Sibylle-Krause-Burger-Kolumne Grüß Gott, Herr Professorin

Von Sibylle Krause-Burger 

Die Fanatikerinnen der Geschlechtergleichheit treiben es zu weit – meint unsere Kolumnistin. Sie sieht in den Universitäten und sonstigen Hochschulen eine regelrechte Gender-Industrie am Werk.

Die Universität Leipzig treibt die sprachliche Gleichberechtigung auf die Spitze. Foto: dpa
Die Universität Leipzig treibt die sprachliche Gleichberechtigung auf die Spitze.Foto: dpa

Stuttgart - Männer, hütet euch! Männer macht euch klein! Männer verschwindet endlich von der Bildfläche! Der Weiblichkeitswahn geht um.

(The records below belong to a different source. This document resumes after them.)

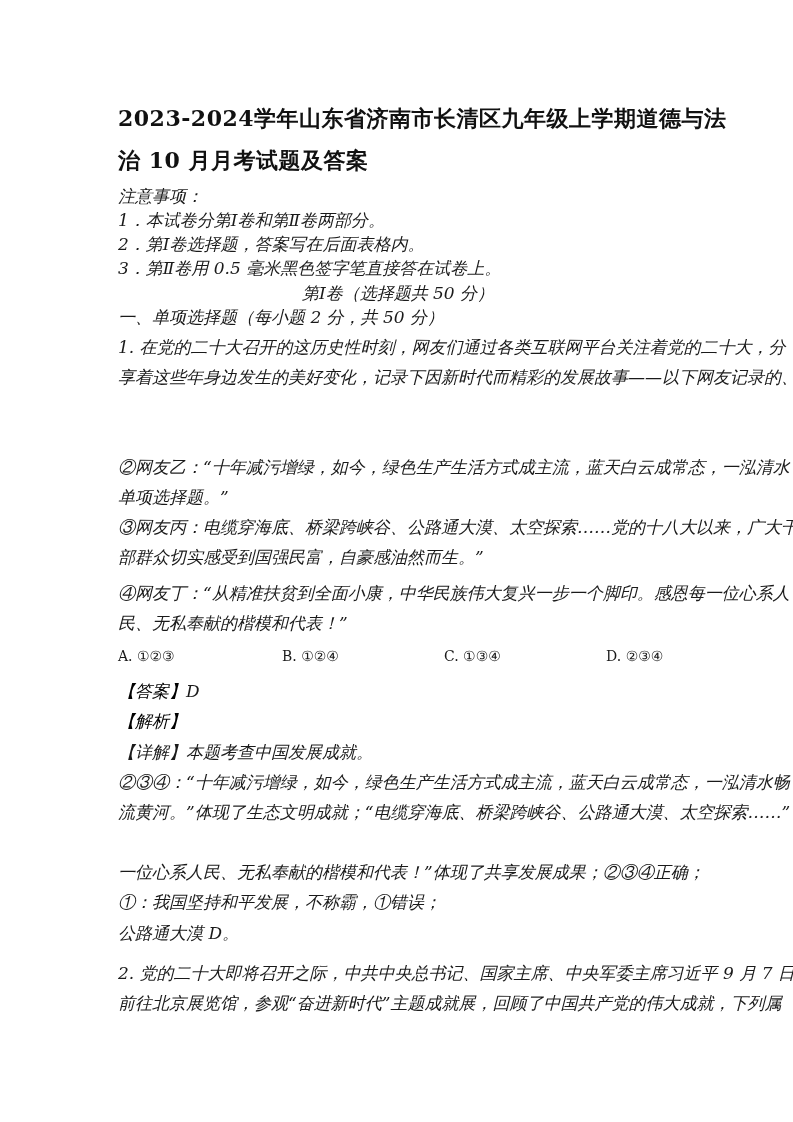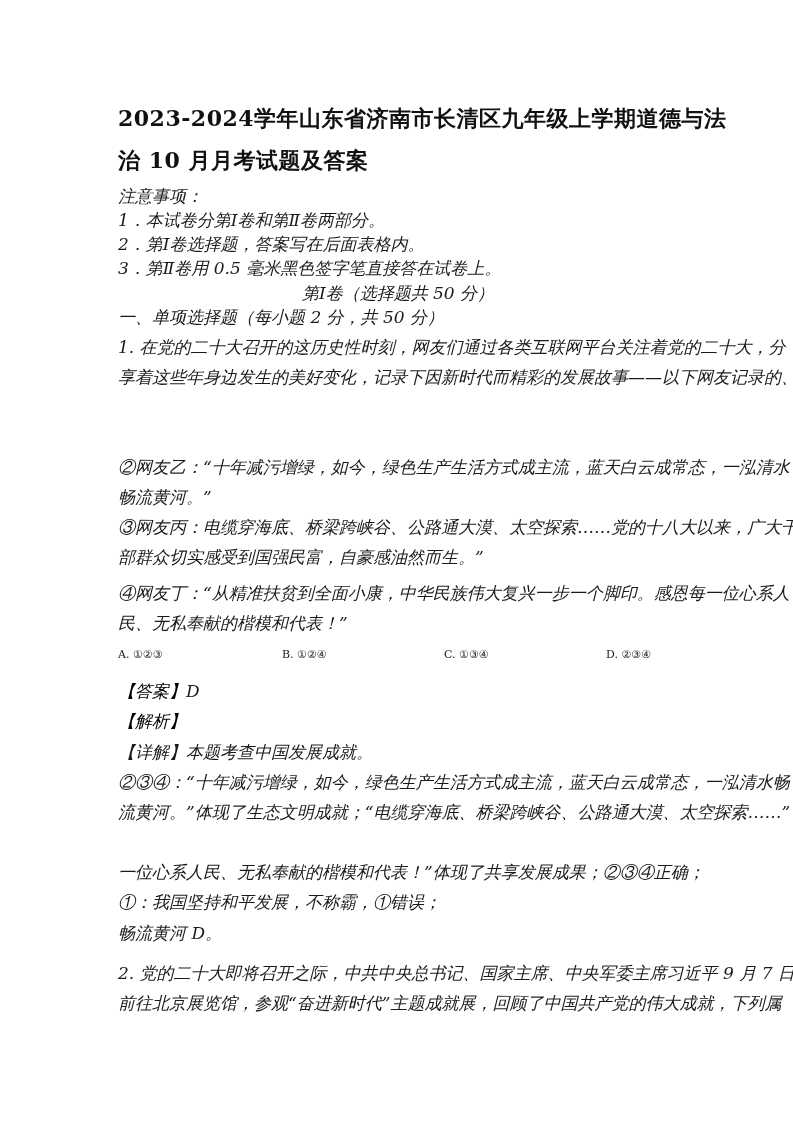"畅流黄河。”" div.line { text: 畅流黄河 -> 单项选择题 }
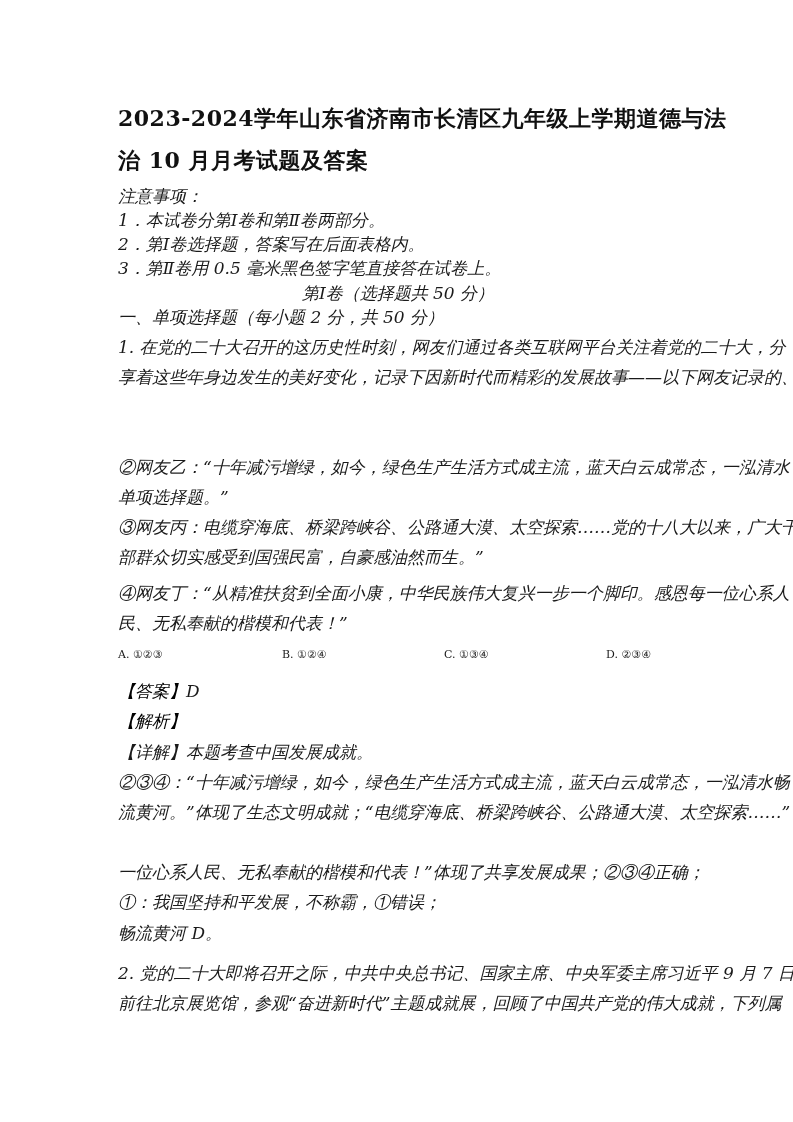"A. ①②③" .opt { font-size: 11px -> 14px }
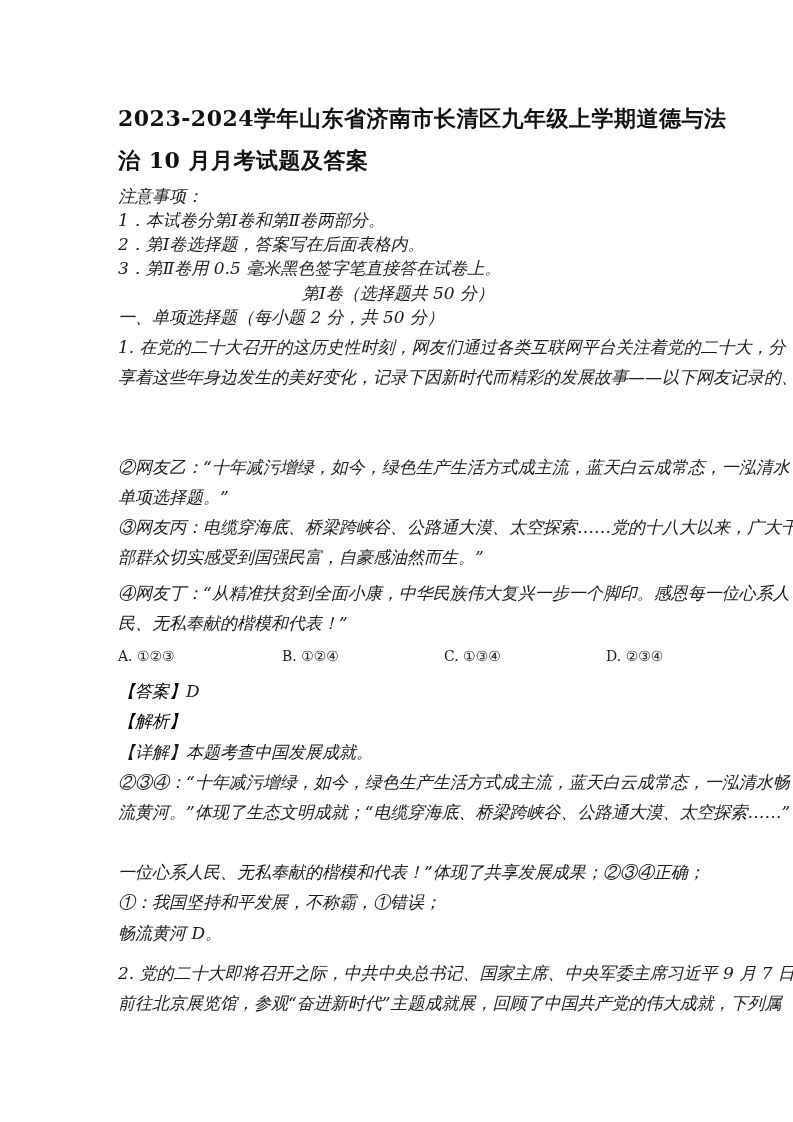"畅流黄河 D。" div.line { text: 畅流黄河 -> 公路通大漠 }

An der Leipziger Universität, diesem Hort des Geistes und der Vernunft, wo man allenfalls ein paar restliche Stäubchen aus dem sozialistischen Muff von vierzig Jahren, aber kein Mittelalter im Denken vermutet hätte, haben sich die Teufelsaustreiber durchgesetzt. Dort hat ein Senatsbeschluss für die neue Verfassung den Professoren männlichen Geschlechts zumindest sprachlich den Garaus gemacht. Sie werden nun alle als Professorinnen geführt, auch wenn das, wie die Rektorin jetzt verkündet, keine Auswirkung im alltäglichen Umgang haben wird. Trotzdem gilt: So besiegt man mit Sprache die Wirklichkeit.

Da lachen natürlich die Hühner, da wiehert die ganze Republik, da krümmt sich vor Vergnügen, wer noch halbwegs bei Verstand ist. Und es wäre wirklich nur ziemlich lustig, geschähe so etwas ausschließlich in irgendwelchen feministischen Zirkeln und nicht an einer deutschen Universität. Aber dieser Männerexorzismus, dieser Kniefall vor dem, was ein paar weibliche Fanatiker für politisch korrekt halten, macht auch an vielen anderen Orten Schule. Der sprachliche Tod des Mannes soll endlich ausgleichen, dass hier über Jahrhunderte alles von diesen haarigen Burschen aus dem anderen Geschlecht beherrscht worden ist. Jetzt hat man sie einfach in den Wind geredet. Denkt frau.

Leipziger Schnapsidee ausgerechnet von einem Mann

Doch das ist nun gar nichts Neues, aber es wird immer toller. Anfangs konnte man noch darüber hinweghören, wenn in Ansprachen die lieben Mitglieder und Mitgliede­rinnen begrüßt wurden, um die anwesende Damenwelt eines Vereins ausreichend zu würdigen. Und an den von SPD-Rednern tausendfach wiederholten und stets die heilige weibliche Endsilbe vernuschelnden Einwurf „liebe Sozialdemokratnnn und Sozialdemokratnnn“ haben wir uns längst gewöhnt.

Allenthalben ergänzen ja die Schrägstrich-Innen sämtliche Berufsbezeichnungen in den Stellenanzeigen von den gesuchten Kleintierzüchter/innen bis zu den suchenden Großwildjäger/innen. Sprachlich ist das grauenhaft. Aber bitte, geschenkt. Und zugegeben: es war ja auch gar nicht nett, wenn Redner in früheren Zeiten Ihr Publikum mit „Meine Herren“ anredeten, obwohl eine Handvoll Frauen vor ihnen in den Reihen saßen.